2. Cut down on the fat and carbs you are consuming by 25% (if you can commit to more, then by all means, do it).

When I followed these 2 steps, in the first month, I lost about 5-7lbs. It is a realistic goal with real results that will keep you motivated for the next phase of your journey.

Congratulations, you are taking the first steps to resetting your metabolism and achieving optimum health. Pat yourself on the back.
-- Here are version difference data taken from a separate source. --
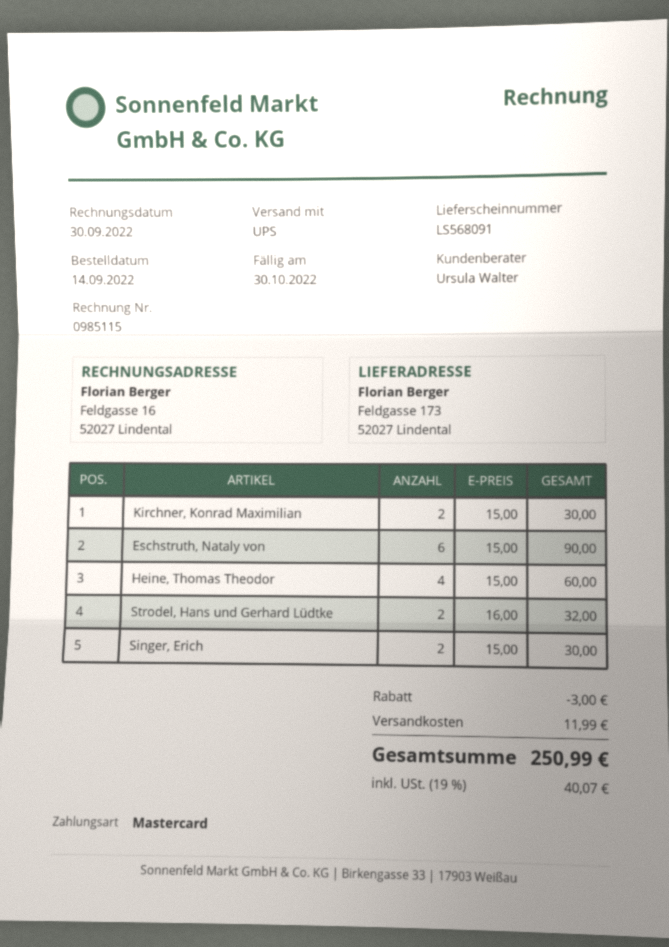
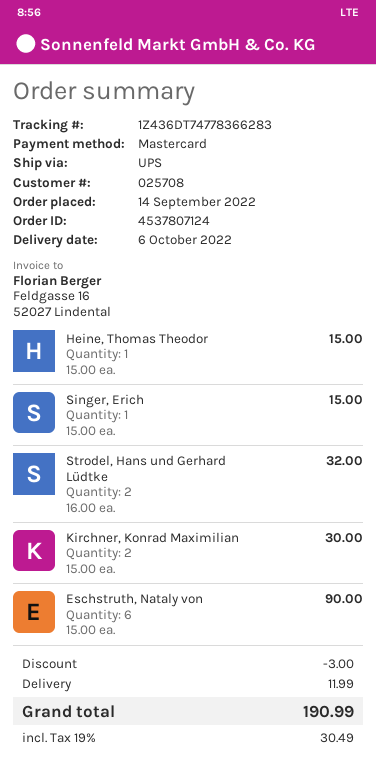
Heine, Thomas Theodor: 4 x 15.00 = 60.00 -> 1 x 15.00 = 15.00
Singer, Erich: 2 x 15.00 = 30.00 -> 1 x 15.00 = 15.00
tax: 19% = 40.07 -> 19% = 30.49
total: 250.99 -> 190.99

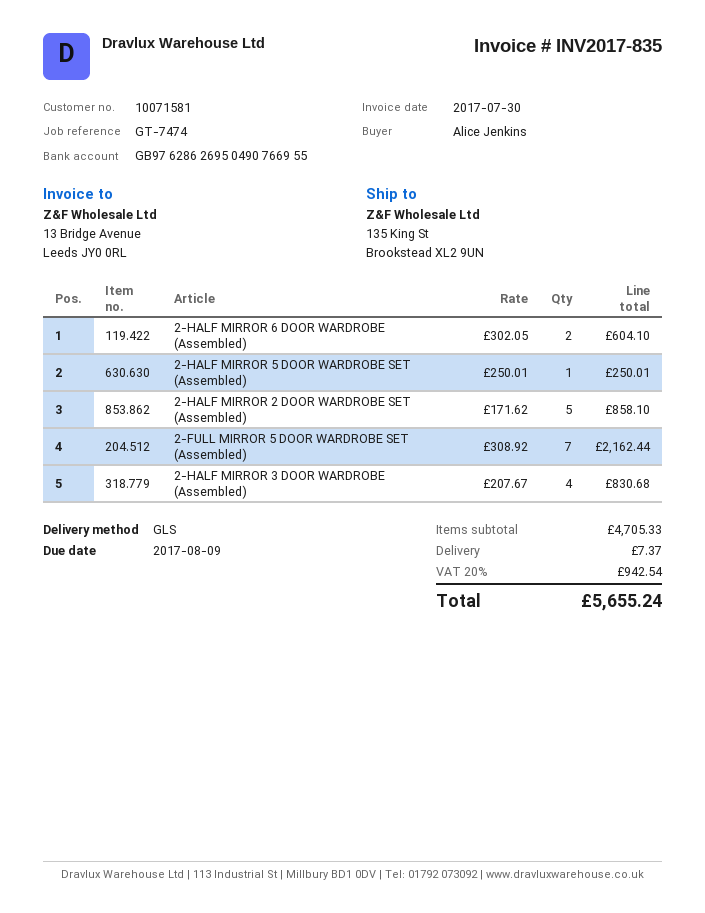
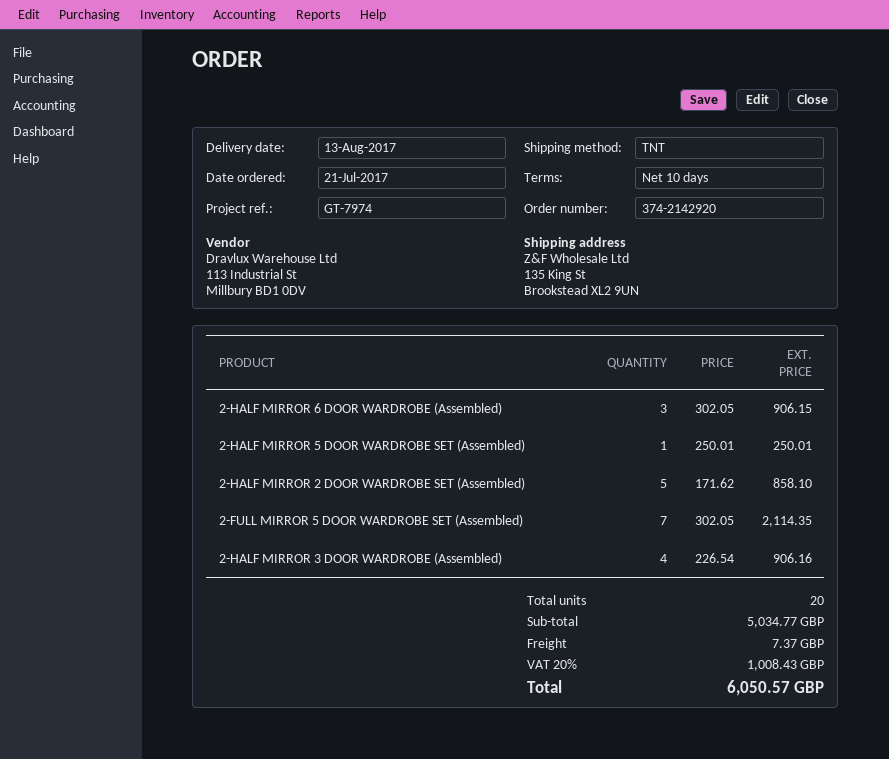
reference: GT-7474 -> GT-7974
shipping method: GLS -> TNT
2-HALF MIRROR 6 DOOR WARDROBE (Assembled): 2 x 302.05 = 604.10 -> 3 x 302.05 = 906.15
2-FULL MIRROR 5 DOOR WARDROBE SET (Assembled): 7 x 308.92 = 2162.44 -> 7 x 302.05 = 2114.35
2-HALF MIRROR 3 DOOR WARDROBE (Assembled): 4 x 207.67 = 830.68 -> 4 x 226.54 = 906.16
subtotal: 4705.33 -> 5034.77
tax: 20% = 942.54 -> 20% = 1008.43
total: 5655.24 -> 6050.57

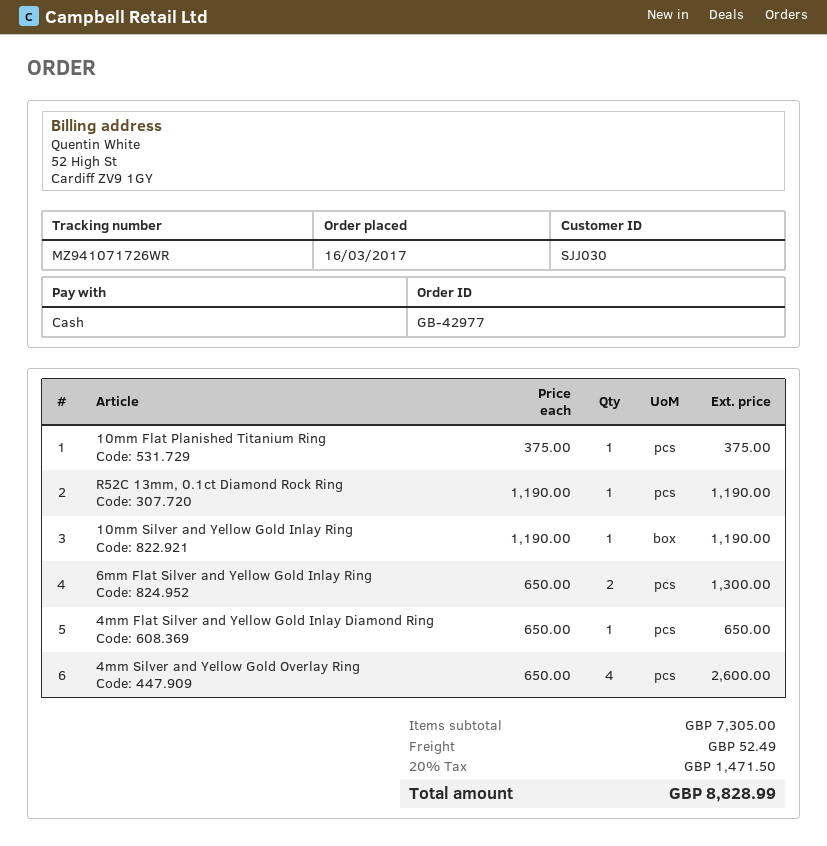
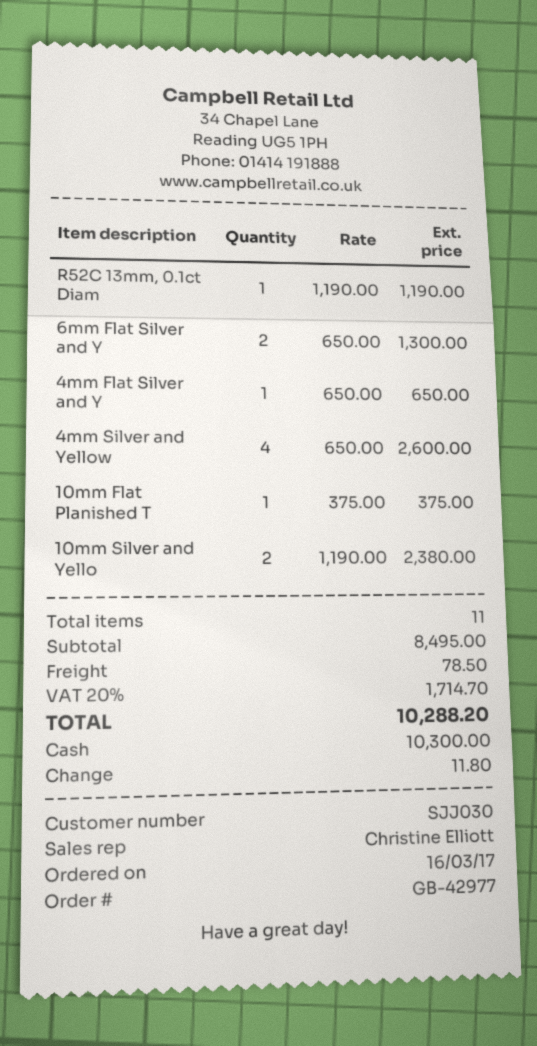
10mm Silver and Yellow Gold Inlay Ring: 1 x 1190.00 = 1190.00 -> 2 x 1190.00 = 2380.00
subtotal: 7305.00 -> 8495.00
shipping: 52.49 -> 78.50
tax: 20% = 1471.50 -> 20% = 1714.70
total: 8828.99 -> 10288.20

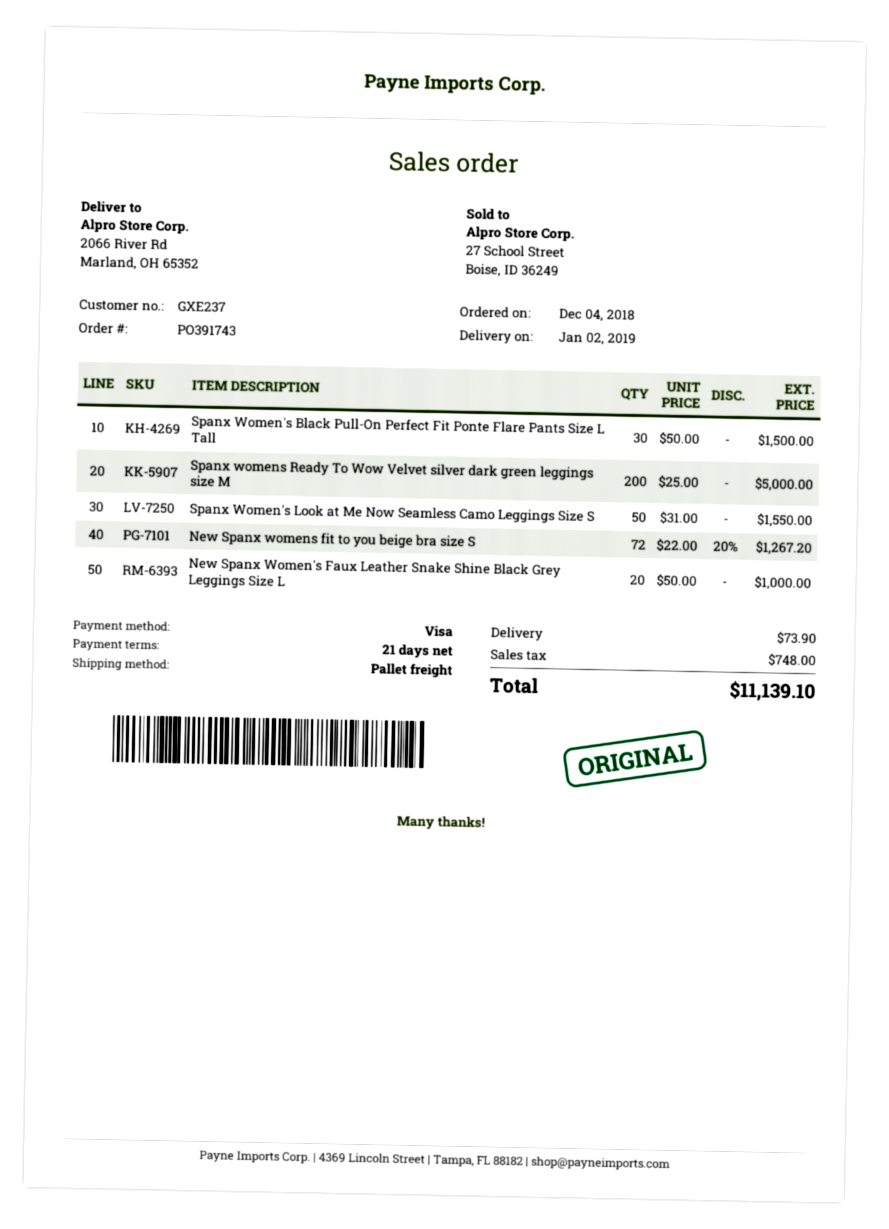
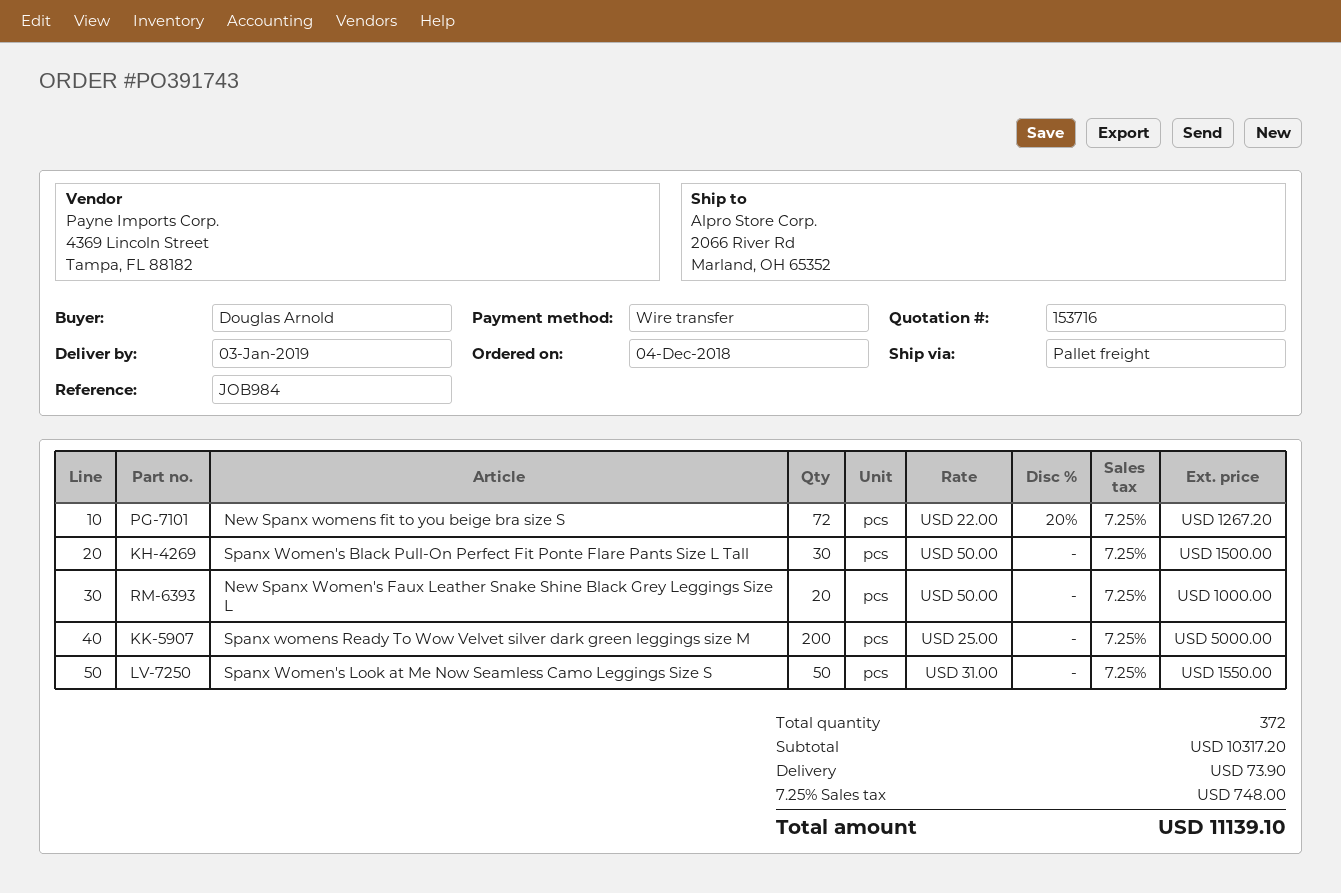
delivery date: 2019-01-02 -> 2019-01-03
payment method: Visa -> bank transfer

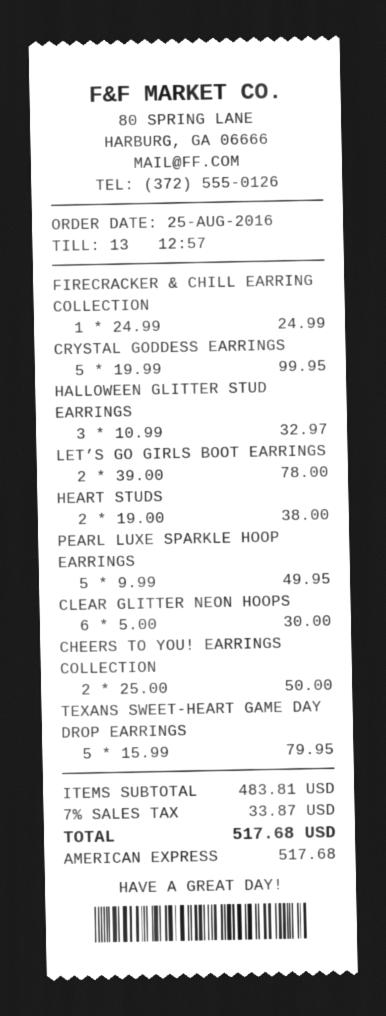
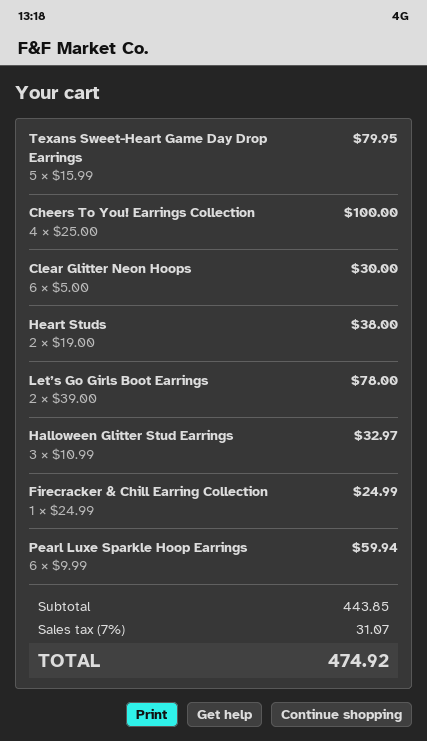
CRYSTAL GODDESS EARRINGS: 5 x 19.99 = 99.95 -> none
PEARL LUXE SPARKLE HOOP EARRINGS: 5 x 9.99 = 49.95 -> 6 x 9.99 = 59.94
CHEERS TO YOU! EARRINGS COLLECTION: 2 x 25.00 = 50.00 -> 4 x 25.00 = 100.00
subtotal: 483.81 -> 443.85
tax: 7% = 33.87 -> 7% = 31.07
total: 517.68 -> 474.92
**(If your goal is to shed pounds very rapidly because, for instance, you have a function coming up and must squeeze in to that dress you bought which is one or two sizes too small or if you need to look good in a hurry in your bikini for that trip you have in 10 days then please see my next post).

Monday, March 3, 2014

I have transformed myself from an overeating, overweight smoker to a physically fit and health conscious person. I want to help you with your weight loss and health and wellness goals. A strong and healthy body is not out of reach for anyone. There are a few key steps to take to get you on your way to the new, healthy you! The first key to health and wellness is your mindset. You have to WANT to make a positive change in order for the change to take place. Your first step is to: Assess - Take inventory of where you are at with your health and weight loss goals. Be honest with yourself about your habits and weaknesses. Take note of what triggers you to make negative health choices. This is not limited to just weight loss. Take a note of all of your unhealthy choices from food to relationships. Think about what has gotten you to where you are now and what you are willing to do to change it.